Ни один другой язык мира не смог бы дойти до такого уровня самораспада. Другие языки могли бы изменить свое содержание, но не свою сущность. В них бы не произошло такого скольжения, такого «дрейфа понятий» как в русском языке XX века. В фашистской Германии слово гуманизм было дискредитировано и вычеркнуто из лексикона, у нас же оно год от года упоминалось все чаще и чаще, приобретая при этом все более зловещий оттенок и превратившись наконец в «гуманизм Сталинской Конституции». Как это по‑русски! Гуманизм в виде раздачи печатных пряников на чуть присыпанных могилах. Смех, шутки, истерические здравицы, клоуны на ходулях… и красные пятна, проступающие сквозь песок.
Набоковская антиутопия – это мир, утопающий в русском благодушии. Цинцинната убивают не из злобы, а из‑за доброты, гуманизма. О нем заботятся, развлекают его перед казнью, обижаются, что он «плохо реагирует» на своих мучителей и даже не хочет дружить со своим палачом. Зачем же, нешто мы нехристи какие?! Все должно быть хорошо, гуманно. Как сказал подсудимый Радек,
«…советское правосудие не есть мясорубка… Если здесь ставился вопрос, мучили ли нас во время следствия, то я должен сказать, что не меня мучили, а я мучил следователей, заставляя их делать ненужную работу». (Процесс троцкистского центра)

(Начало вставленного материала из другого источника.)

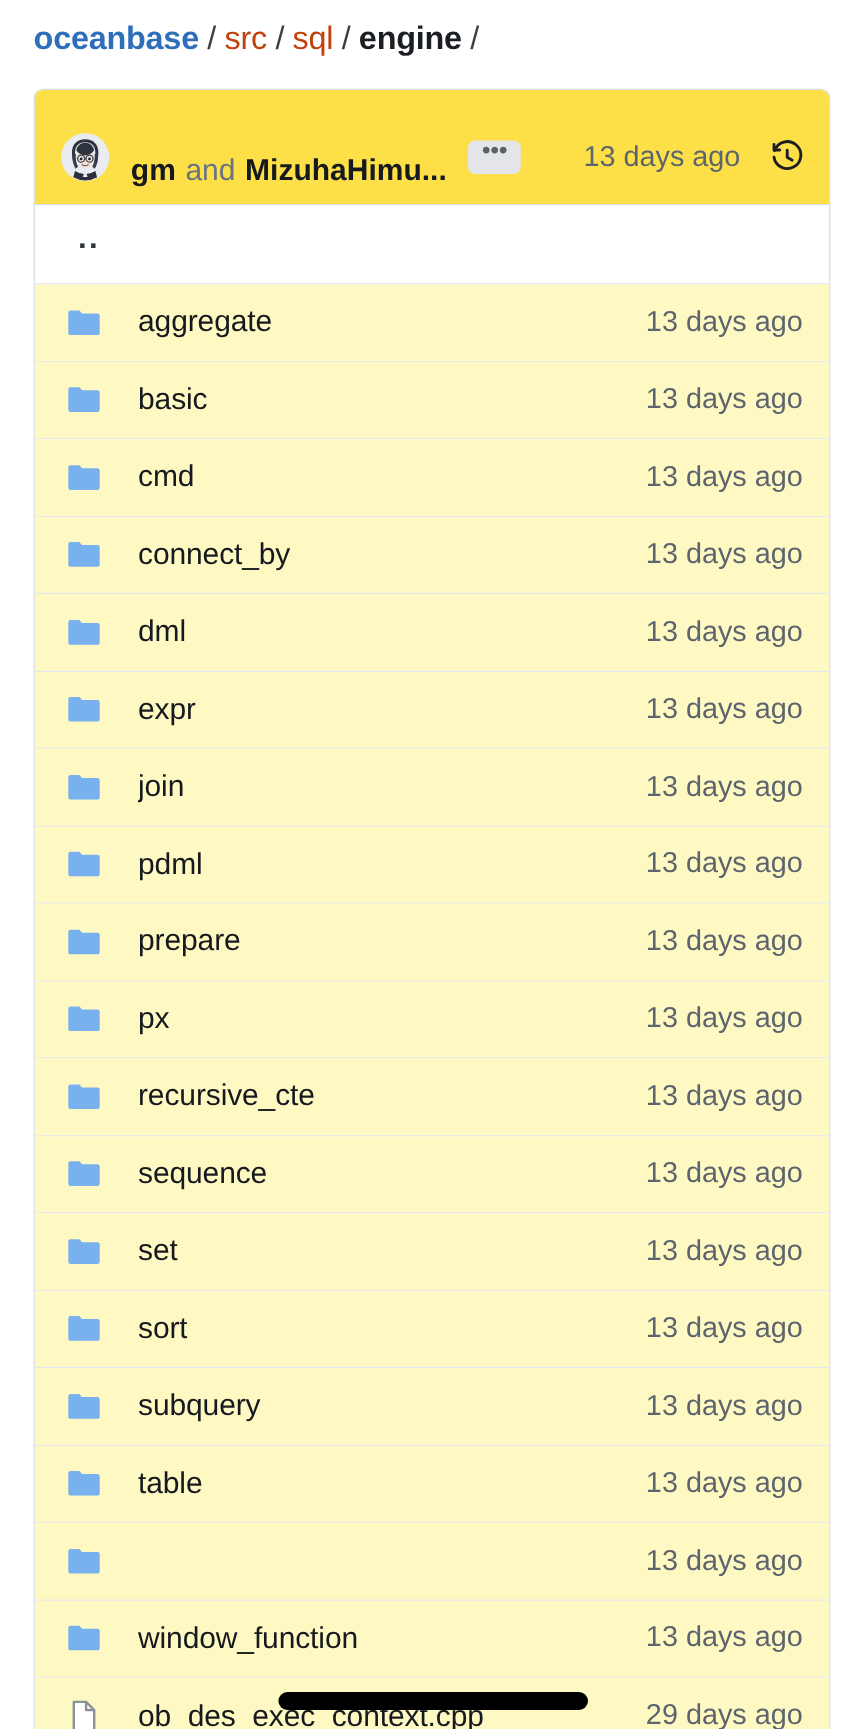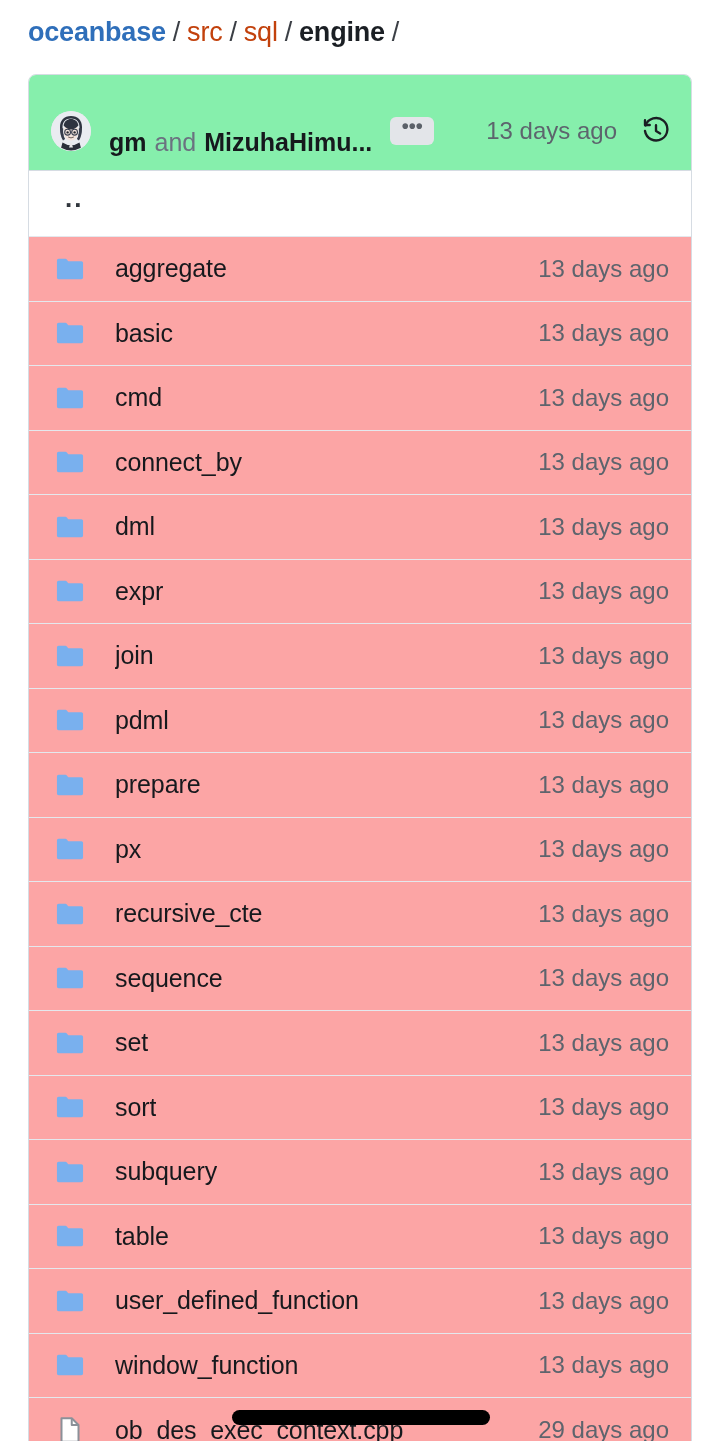--- a/index.html
+++ b/index.html
@@ -60,21 +60,21 @@
     border-radius: 8px;
     background: #ffffff;
     overflow: hidden;
   }
 
   
   .commit-header {
     display: flex;
     align-items: center;
     height: 96px;
-    background: #86efac;
+    background: #fde047;
     border-bottom: 1px solid #d6dce3;
     padding: 16px 18px 0 22px;
   }
 
   .avatar {
     width: 40px;
     height: 40px;
     border-radius: 50%;
     flex: 0 0 40px;
     overflow: hidden;
@@ -146,21 +146,21 @@
     padding-bottom: 12px;
     font-weight: 600;
   }
 
   .row {
     height: 64.5px;
     display: flex;
     align-items: center;
     padding: 0 22px 0 24px;
     border-bottom: 1px solid #e4e8ed;
-    background: #fca5a5;
+    background: #fef9c3;
     justify-content: center;
   }
   .row:last-child { border-bottom: none; }
 
   .row-icon {
     width: 34px;
     height: 34px;
     flex: 0 0 34px;
     display: flex;
     align-items: center;
@@ -433,21 +433,20 @@
           <span class="row-name">table</span>
           <span class="row-spacer"></span>
           <span class="row-time">13 days ago</span>
         </div>
         <div class="row">
           <span class="row-icon">
             <svg width="32" height="32" viewBox="0 0 24 24" aria-hidden="true">
               <path d="M2.2 5.6c0-.7.6-1.3 1.3-1.3h5.1c.4 0 .8.2 1 .5l1.1 1.4h9.8c.7 0 1.3.6 1.3 1.3v10.9c0 .7-.6 1.3-1.3 1.3H3.5c-.7 0-1.3-.6-1.3-1.3z" fill="#79b0ee"></path>
             </svg>
           </span>
-          <span class="row-name">user_defined_function</span>
           <span class="row-spacer"></span>
           <span class="row-time">13 days ago</span>
         </div>
         <div class="row">
           <span class="row-icon">
             <svg width="32" height="32" viewBox="0 0 24 24" aria-hidden="true">
               <path d="M2.2 5.6c0-.7.6-1.3 1.3-1.3h5.1c.4 0 .8.2 1 .5l1.1 1.4h9.8c.7 0 1.3.6 1.3 1.3v10.9c0 .7-.6 1.3-1.3 1.3H3.5c-.7 0-1.3-.6-1.3-1.3z" fill="#79b0ee"></path>
             </svg>
           </span>
           <span class="row-name">window_function</span>

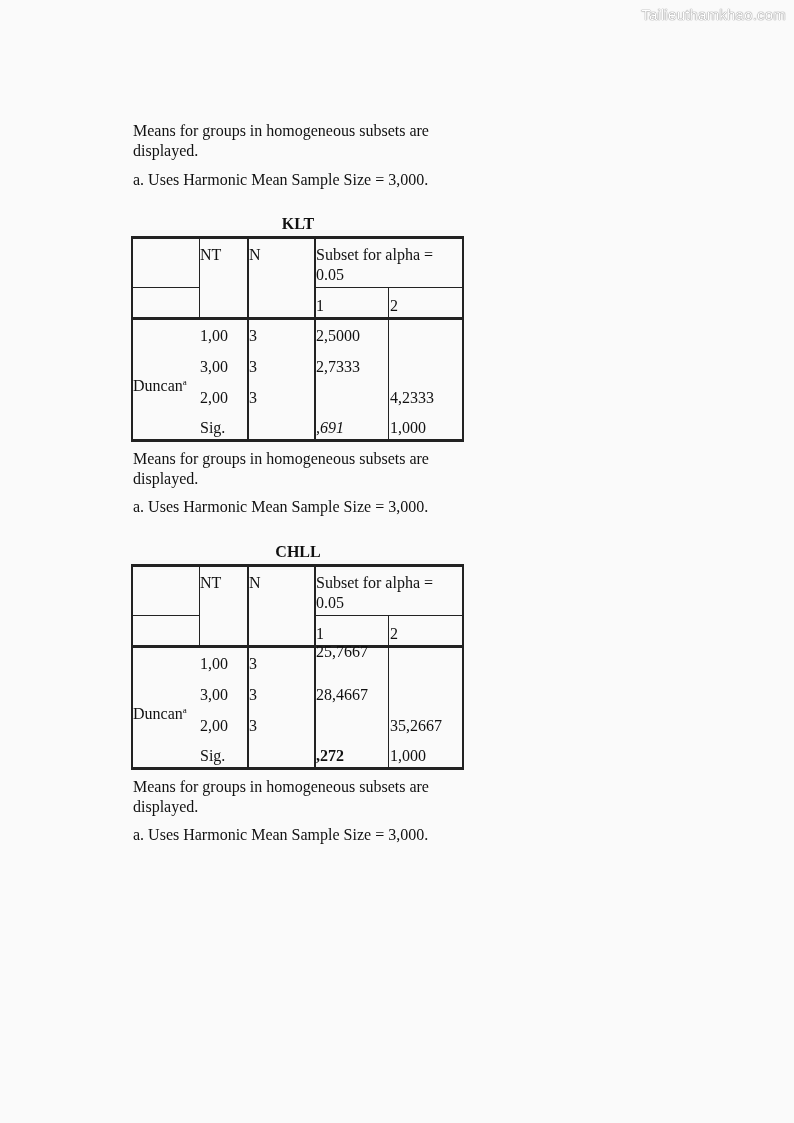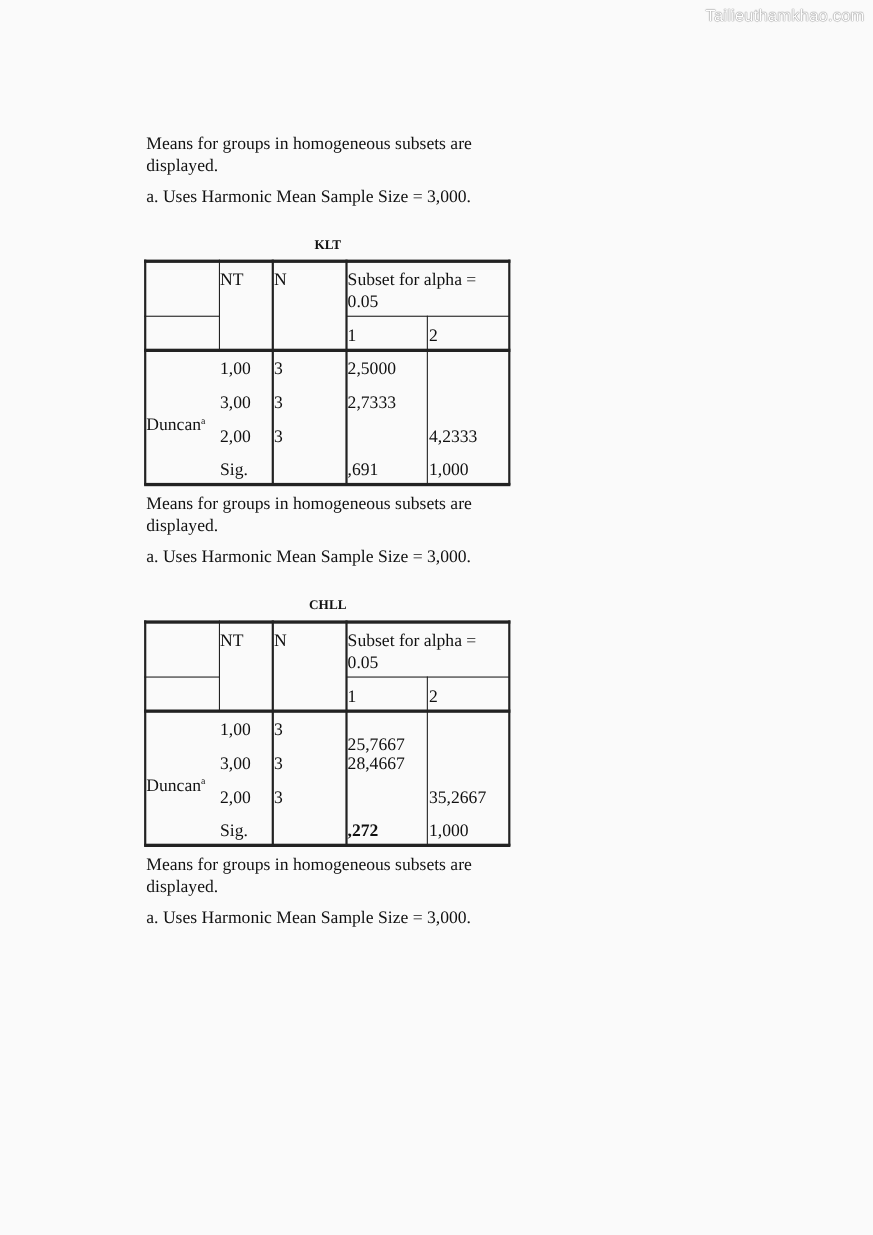--- a/index.html
+++ b/index.html
@@ -17,21 +17,21 @@
     font-size: 15px; color: #fff;
     text-shadow: 0 0 1px #777, 0 0 1px #777;
     letter-spacing: 0.2px;
   }
   .note {
     position: absolute; left: 133px; width: 340px;
     font-size: 16px; line-height: 20px;
   }
   .title {
     position: absolute; left: 132px; width: 332px;
-    text-align: center; font-weight: bold; font-size: 12px;
+    text-align: center; font-weight: bold; font-size: 16px;
   }
   .tbl {
     position: absolute; left: 131px; width: 333px; height: 205px;
   }
   .ln { position: absolute; background: #222; }
   .cell {
     position: absolute; font-size: 16px; line-height: 20px;
     white-space: nowrap;
   }
   sup { font-size: 9px; vertical-align: 6px; }
@@ -92,21 +92,21 @@
   </div>
   <div>
     <div class="cell" style="left:69px;top:152px;">2,00</div>
     <div class="cell" style="left:118px;top:152px;">3</div>
     <div class="cell" style="left:185px;top:152px;"></div>
     <div class="cell" style="left:259px;top:152px;">4,2333</div>
   </div>
   <div>
     <div class="cell" style="left:69px;top:182px;">Sig.</div>
     <div class="cell" style="left:118px;top:182px;"></div>
-    <div class="cell" style="left:185px;top:182px;">,691</div>
+    <div class="cell" style="left:185px;top:182px;font-style:italic;">,691</div>
     <div class="cell" style="left:259px;top:182px;">1,000</div>
   </div>
 </div>
 
 <div class="note" style="top:449px;">
   <div>Means for groups in homogeneous subsets are</div>
   <div>displayed.</div>
 </div>
 <div class="note" style="top:497px;">a. Uses Harmonic Mean Sample Size = 3,000.</div>
 
@@ -129,21 +129,21 @@
   <div class="cell" style="left:185px;top:9px;">Subset for alpha =</div>
   <div class="cell" style="left:185px;top:29px;">0.05</div>
   <div class="cell" style="left:185px;top:60px;">1</div>
   <div class="cell" style="left:259px;top:60px;">2</div>
 
   <div class="cell" style="left:2px;top:136px;"><span>Duncan</span><sup>a</sup></div>
 
   <div>
     <div class="cell" style="left:69px;top:90px;">1,00</div>
     <div class="cell" style="left:118px;top:90px;">3</div>
-    <div class="cell" style="left:185px;top:104px;">25,7667</div>
+    <div class="cell" style="left:185px;top:78px;">25,7667</div>
     <div class="cell" style="left:259px;top:90px;"></div>
   </div>
   <div>
     <div class="cell" style="left:69px;top:121px;">3,00</div>
     <div class="cell" style="left:118px;top:121px;">3</div>
     <div class="cell" style="left:185px;top:121px;">28,4667</div>
     <div class="cell" style="left:259px;top:121px;"></div>
   </div>
   <div>
     <div class="cell" style="left:69px;top:152px;">2,00</div>

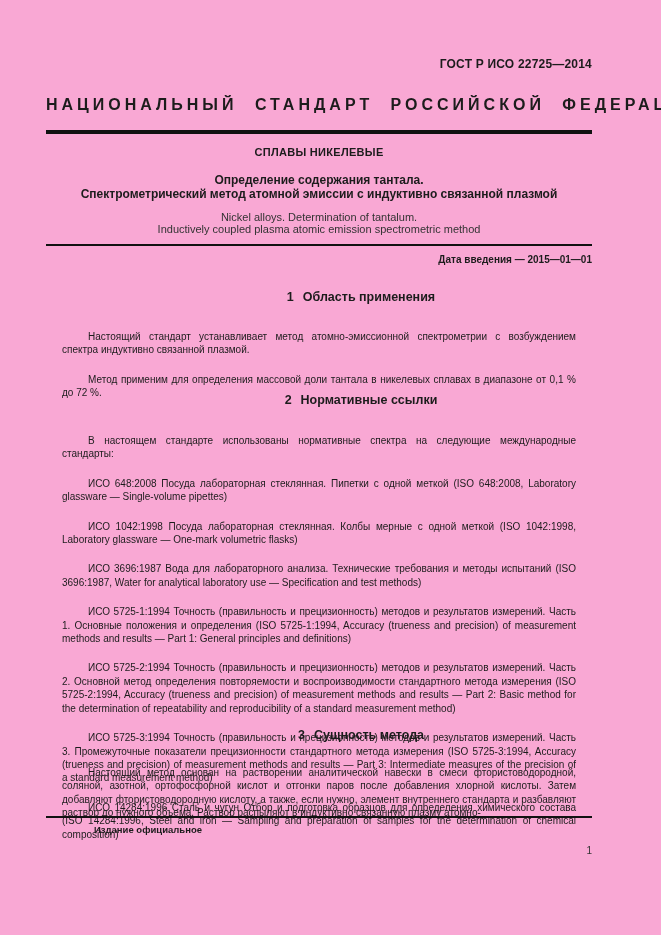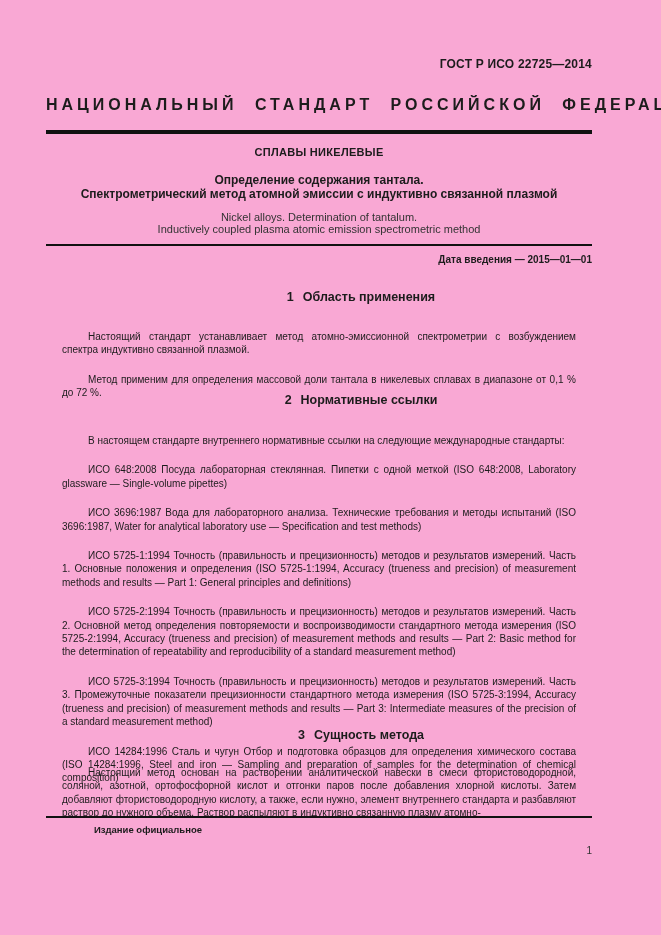--- a/index.html
+++ b/index.html
@@ -127,22 +127,23 @@
   </div>
   <div class="abs col body-block b1">
     <p class="para">Настоящий стандарт устанавливает метод атомно-эмиссионной спектрометрии с возбуждением спектра индуктивно связанной плазмой.</p>
     <p class="para">Метод применим для определения массовой доли тантала в никелевых сплавах в диапазоне от 0,1 % до 72 %.</p>
   </div>
 
   <div class="abs col heading h2">
     <span class="num">2</span><span>Нормативные ссылки</span>
   </div>
   <div class="abs col body-block b2">
-    <p class="para">В настоящем стандарте внутреннего нормативные ссылки на следующие международные стандарты:</p>
+    <p class="para">В настоящем стандарте использованы нормативные спектра на следующие международные стандарты:</p>
     <p class="para">ИСО 648:2008 Посуда лабораторная стеклянная. Пипетки с одной меткой (ISO 648:2008, Laboratory glassware — Single-volume pipettes)</p>
+    <p class="para">ИСО 1042:1998 Посуда лабораторная стеклянная. Колбы мерные с одной меткой (ISO 1042:1998, Laboratory glassware — One-mark volumetric flasks)</p>
     <p class="para">ИСО 3696:1987 Вода для лабораторного анализа. Технические требования и методы испытаний (ISO 3696:1987, Water for analytical laboratory use — Specification and test methods)</p>
     <p class="para">ИСО 5725-1:1994 Точность (правильность и прецизионность) методов и результатов измерений. Часть 1. Основные положения и определения (ISO 5725-1:1994, Accuracy (trueness and precision) of measurement methods and results — Part 1: General principles and definitions)</p>
     <p class="para">ИСО 5725-2:1994 Точность (правильность и прецизионность) методов и результатов измерений. Часть 2. Основной метод определения повторяемости и воспроизводимости стандартного метода измерения (ISO 5725-2:1994, Accuracy (trueness and precision) of measurement methods and results — Part 2: Basic method for the determination of repeatability and reproducibility of a standard measurement method)</p>
     <p class="para">ИСО 5725-3:1994 Точность (правильность и прецизионность) методов и результатов измерений. Часть 3. Промежуточные показатели прецизионности стандартного метода измерения (ISO 5725-3:1994, Accuracy (trueness and precision) of measurement methods and results — Part 3: Intermediate measures of the precision of a standard measurement method)</p>
     <p class="para">ИСО 14284:1996 Сталь и чугун Отбор и подготовка образцов для определения химического состава (ISO 14284:1996, Steel and iron — Sampling and preparation of samples for the determination of chemical composition)</p>
   </div>
 
   <div class="abs col heading h3">
     <span class="num">3</span><span>Сущность метода</span>
   </div>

«Да‑с, – продолжал надзиратель, потряхивая ключами, – вы должны быть покладистее, сударик. А то все гордость, гнев, глум. Я им вечор слив этих, значит, нес – так что же вы думаете? – не изволили кушать, погнушались. Да‑с… Очинна жалко стало мне их, – вхожу‑гляжу, – на столе‑стуле стоят, к решетке рученьки– ноженьки тянут, ровно мартышка кволая. А небо‑то синехонько, касаточки летают, опять же облачка, – благодать, радость! Сымаю их это, как дите малое, со стола‑то, – а сам реву – вот истинное слово – реву… Очинна, значит, меня эта жалость разобрала».
«Советское правосудие не есть мясорубка». И изгибается и извивается гнусный русский язык. Нации с таким языком нужно было молчать.